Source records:
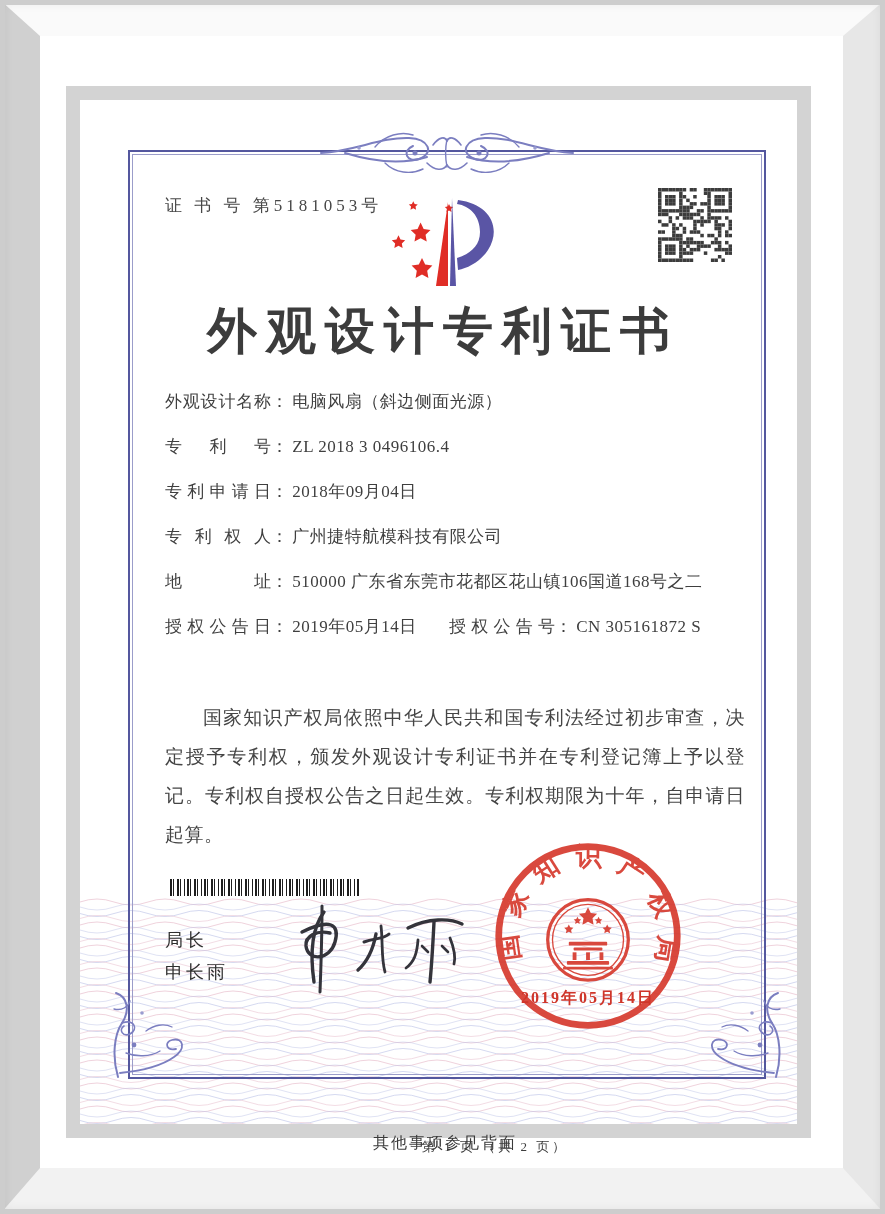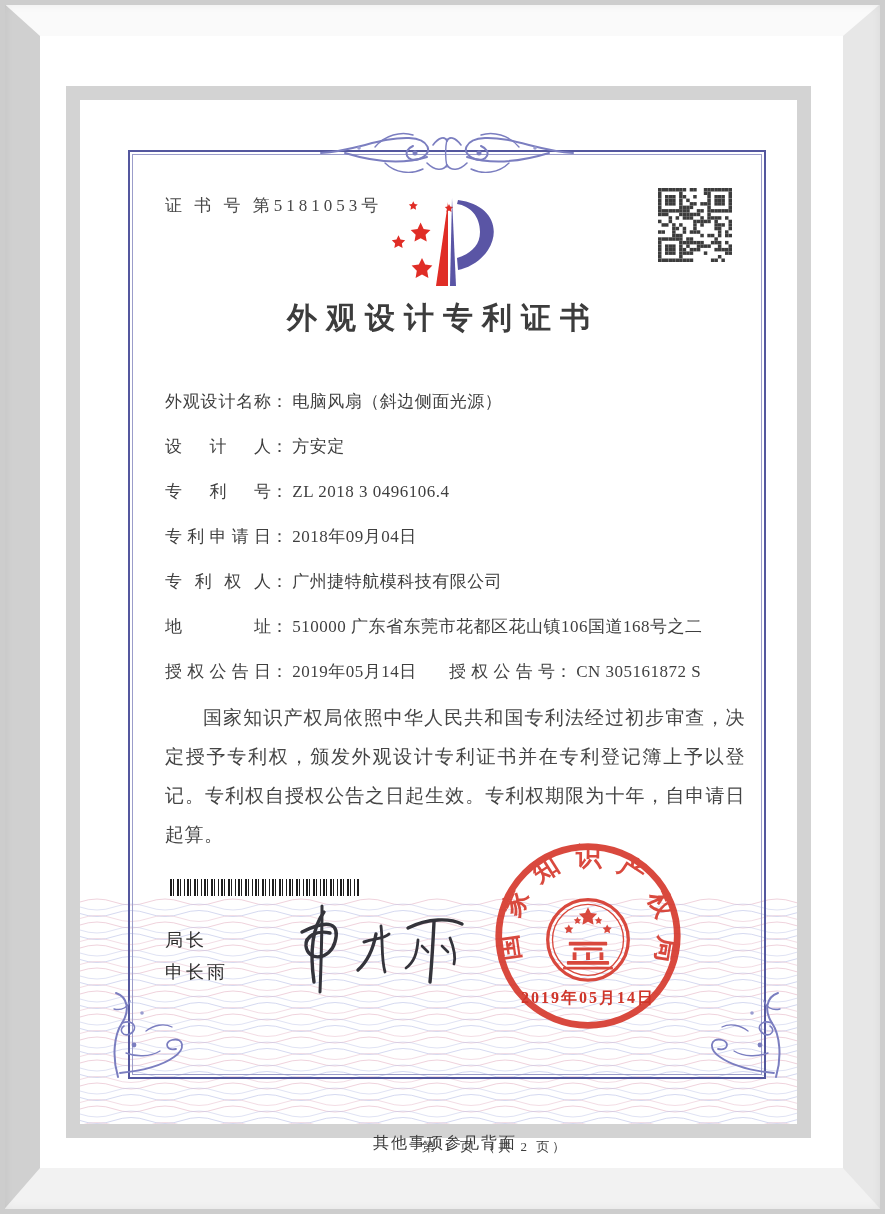--- a/index.html
+++ b/index.html
@@ -27,21 +27,21 @@
   .flourish-top{left:50%;top:-29px;transform:translateX(-50%);}
   .flourish-bl{left:-24px;bottom:-4px;}
   .flourish-br{right:-24px;bottom:-4px;transform:scaleX(-1);}
 
   
   .content{position:absolute;inset:0;z-index:2;color:#3e3e3e;}
   .cert-no{position:absolute;left:85px;top:94px;font-size:17px;letter-spacing:4px;color:#474747;}
   .logo{position:absolute;left:306px;top:90px;width:118px;height:104px;}
   .qr{position:absolute;left:578px;top:88px;width:74px;height:74px;}
   .title{position:absolute;left:48px;top:198px;width:630px;text-align:center;
-         font-size:30px;font-weight:600;letter-spacing:9px;color:#3c3c3c;}
+         font-size:50px;font-weight:600;letter-spacing:9px;color:#3c3c3c;}
 
   .fields{position:absolute;left:85px;top:292px;width:600px;font-size:17px;color:#3f3f3f;}
   .frow{margin-bottom:25px;line-height:20px;white-space:nowrap;}
   .flabel{display:inline-block;width:106px;text-align:justify;text-align-last:justify;vertical-align:bottom;}
   .fcolon{display:inline-block;}
   .fvalue{letter-spacing:.5px;}
   .grant-no{margin-left:28px;}
 
   .paras{position:absolute;left:85px;top:598px;width:580px;font-size:19px;line-height:39px;
          text-align:justify;color:#454545;}
@@ -414,24 +414,20 @@
           </svg></div>
 
       <div class="title">外观设计专利证书</div>
 
       <div class="fields">
         <div class="frow">
           <span class="flabel">外观设计名称</span><span class="fcolon">：</span>
           <span class="fvalue">电脑风扇（斜边侧面光源）</span>
         </div>
         <div class="frow">
-          <span class="flabel">设计人</span><span class="fcolon">：</span>
-          <span class="fvalue">方安定</span>
-        </div>
-        <div class="frow">
           <span class="flabel">专利号</span><span class="fcolon">：</span>
           <span class="fvalue">ZL 2018 3 0496106.4</span>
         </div>
         <div class="frow">
           <span class="flabel">专利申请日</span><span class="fcolon">：</span>
           <span class="fvalue">2018年09月04日</span>
         </div>
         <div class="frow">
           <span class="flabel">专利权人</span><span class="fcolon">：</span>
           <span class="fvalue">广州捷特航模科技有限公司</span>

Exercise goal:
Output the data above exactly, beginning at its first line and ending with the line that holds "-414,24 +414,20 @@". Leave out the pictures and add nothing.

Task response:
--- a/index.html
+++ b/index.html
@@ -27,21 +27,21 @@
   .flourish-top{left:50%;top:-29px;transform:translateX(-50%);}
   .flourish-bl{left:-24px;bottom:-4px;}
   .flourish-br{right:-24px;bottom:-4px;transform:scaleX(-1);}
 
   
   .content{position:absolute;inset:0;z-index:2;color:#3e3e3e;}
   .cert-no{position:absolute;left:85px;top:94px;font-size:17px;letter-spacing:4px;color:#474747;}
   .logo{position:absolute;left:306px;top:90px;width:118px;height:104px;}
   .qr{position:absolute;left:578px;top:88px;width:74px;height:74px;}
   .title{position:absolute;left:48px;top:198px;width:630px;text-align:center;
-         font-size:30px;font-weight:600;letter-spacing:9px;color:#3c3c3c;}
+         font-size:50px;font-weight:600;letter-spacing:9px;color:#3c3c3c;}
 
   .fields{position:absolute;left:85px;top:292px;width:600px;font-size:17px;color:#3f3f3f;}
   .frow{margin-bottom:25px;line-height:20px;white-space:nowrap;}
   .flabel{display:inline-block;width:106px;text-align:justify;text-align-last:justify;vertical-align:bottom;}
   .fcolon{display:inline-block;}
   .fvalue{letter-spacing:.5px;}
   .grant-no{margin-left:28px;}
 
   .paras{position:absolute;left:85px;top:598px;width:580px;font-size:19px;line-height:39px;
          text-align:justify;color:#454545;}
@@ -414,24 +414,20 @@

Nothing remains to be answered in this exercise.